According to another aspect there is provided a system. The system may include a means for performing dynamic binary translation (DBT) of a region of code from a first instruction set architecture (ISA) to translated code in a second ISA. The system of this example may also include a means for detecting, during the DBT, a lock associated with a critical section of the region of code. The system of this example may further include a means for eliding the lock from the translated code. The system of this example may further include a means for speculatively executing the translated code in the critical section. The system of this example may further include a means for rolling back the speculative execution in response to detection of a transaction fault. The system of this example may further include a means for committing the speculative execution in the absence of the transaction fault.

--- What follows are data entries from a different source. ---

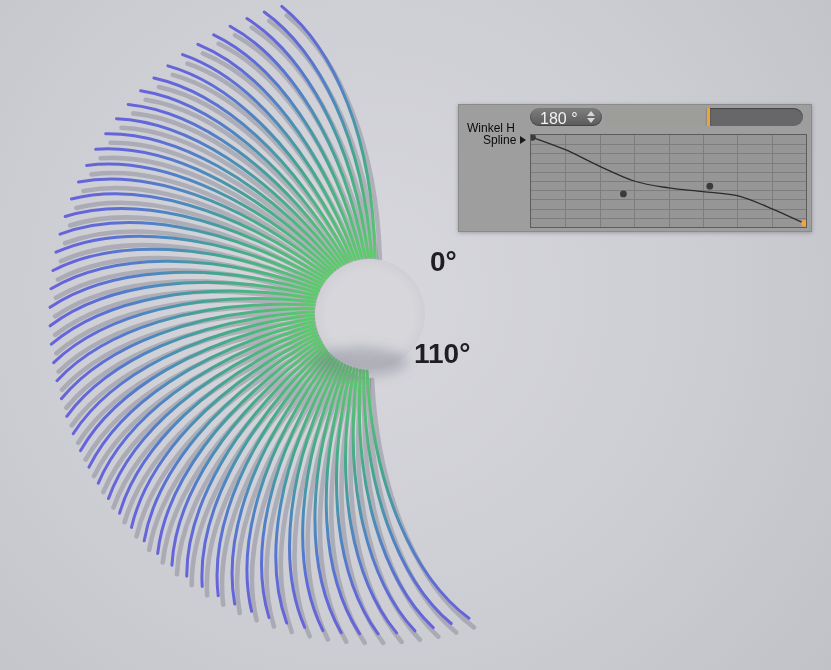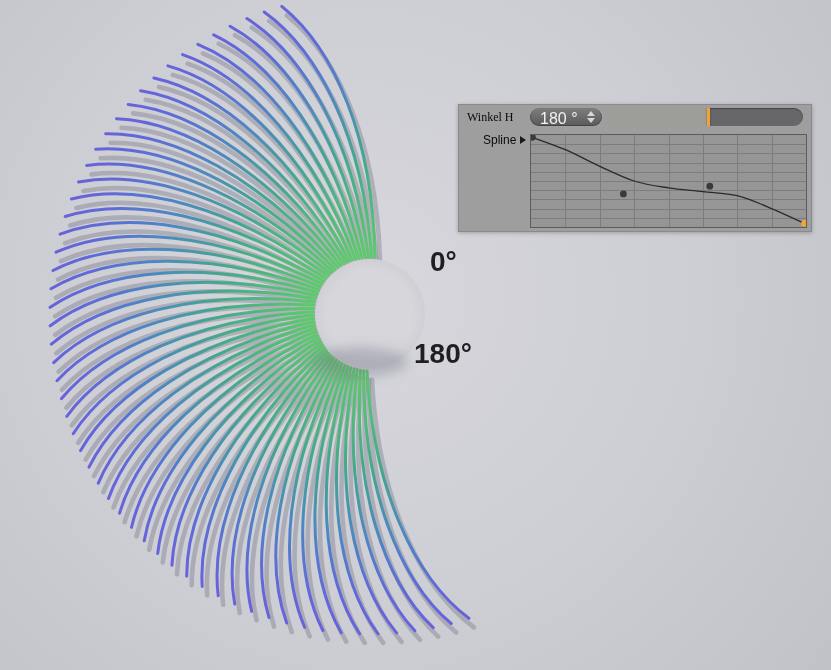"Winkel H" #winkel-label { font-family: Liberation Serif, serif -> none; top: 5px -> 16px }
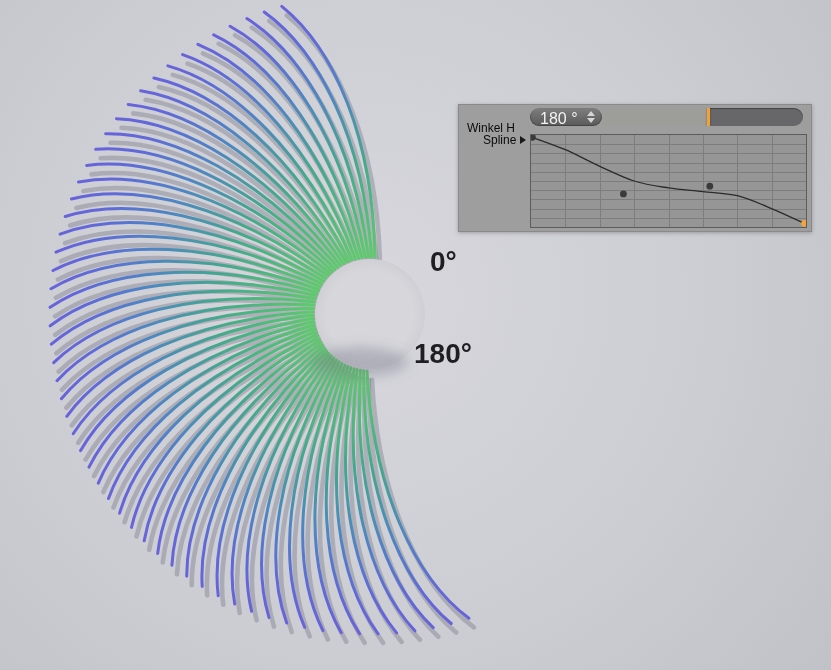"180°" div.angle-label { text: 180 -> 110 }
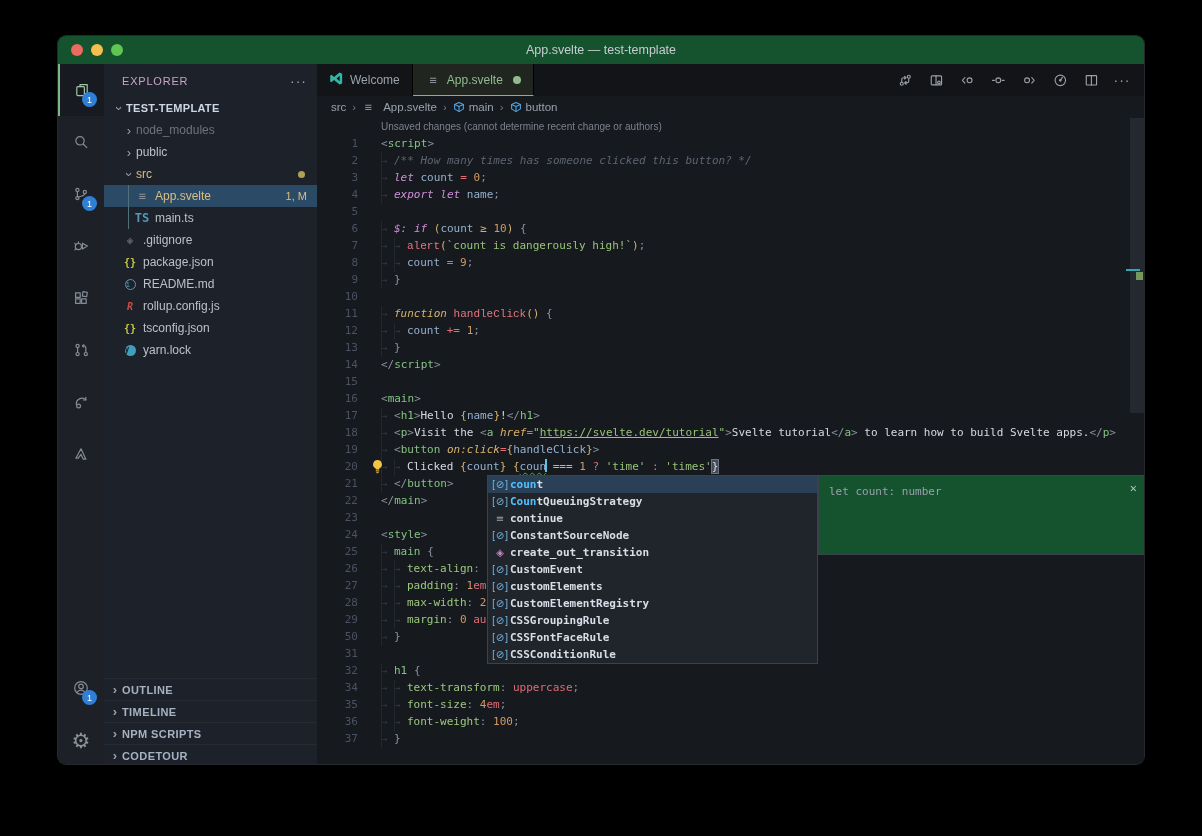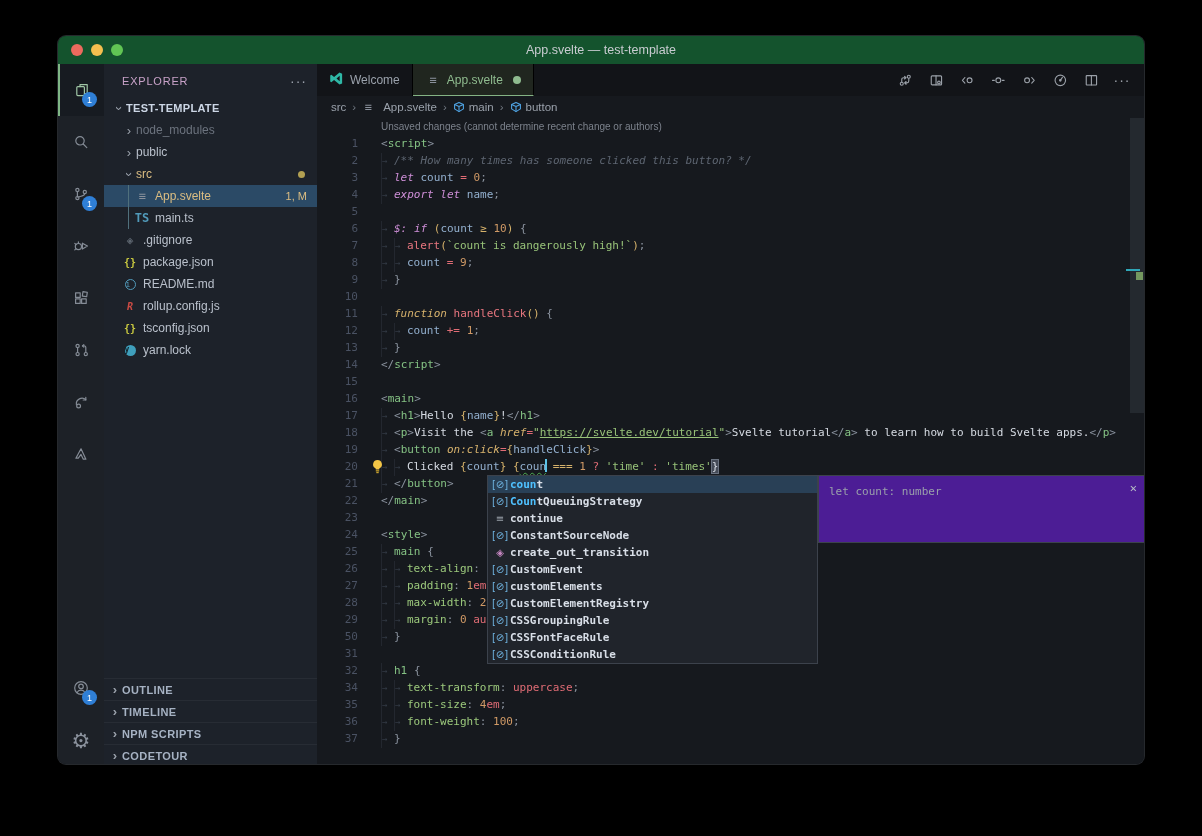"alert" .tk-fnc { font-family: none -> Liberation Mono, monospace }
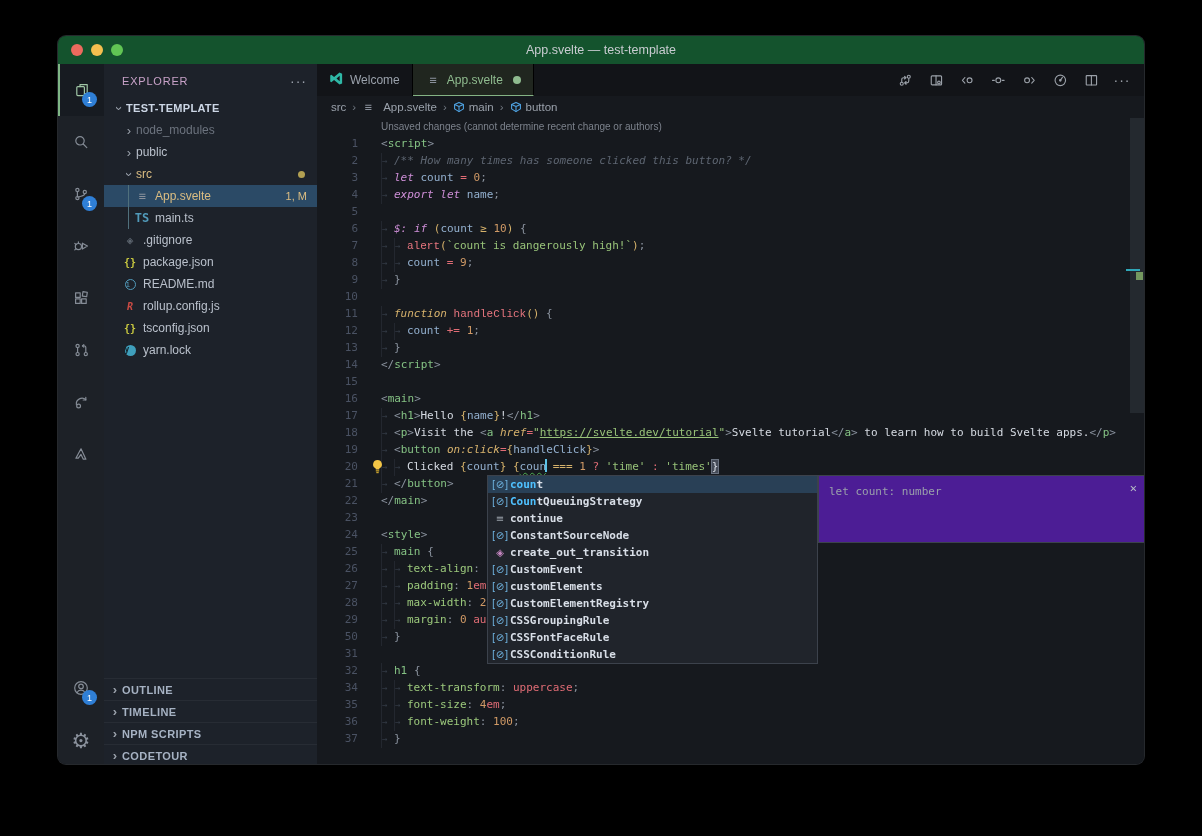"let count: number" .docs { background: #4c1d95 -> #14532d; height: 68px -> 80px }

Another example system includes the forgoing components and further includes a means for re-executing the translated code in the critical section under the lock, after performing the roll back in response to the transaction fault.
Another example system includes the forgoing components and further includes a means for statically reordering instructions of the region of code during the DBT and means for dynamically validating the reordering during the execution.
Another example system includes the forgoing components and further includes a means for monitoring the number of transaction faults associated with the lock, and if the number of
transaction faults exceeds a threshold value, means for performing a new DBT, and the new DBT does not include the lock elision.
Another example system includes the forgoing components and the transaction fault is generated by an access conflict to memory associated with the lock and/or the critical section.
Another example system includes the forgoing components and the DBT further includes means for dynamically optimizing the translated code based on execution performance measurements.
Another example system includes the forgoing components and the DBT further includes means for inserting an instruction into the translated code, the instruction to cause the effects of a memory operation that precedes the elided lock to be globally visible to processors of a multiprocessing system.
According to another aspect there is provided at least one computer-readable storage medium having instructions stored thereon which when executed by a processor, cause the processor to perform the operations of the method as described in any of the examples above.
According to another aspect there is provided an apparatus including means to perform a method as described in any of the examples above.
The terms and expressions which have been employed herein are used as terms of description and not of limitation, and there is no intention, in the use of such terms and expressions, of excluding any equivalents of the features shown and described (or portions thereof), and it is recognized that various modifications are possible within the scope of the claims. Accordingly, the claims are intended to cover all such equivalents. Various features, aspects, and embodiments have been described herein. The features, aspects, and embodiments are susceptible to combination with one another as well as to variation and modification, as will be understood by those having skill in the art. The present disclosure should, therefore, be considered to encompass such combinations, variations, and modifications.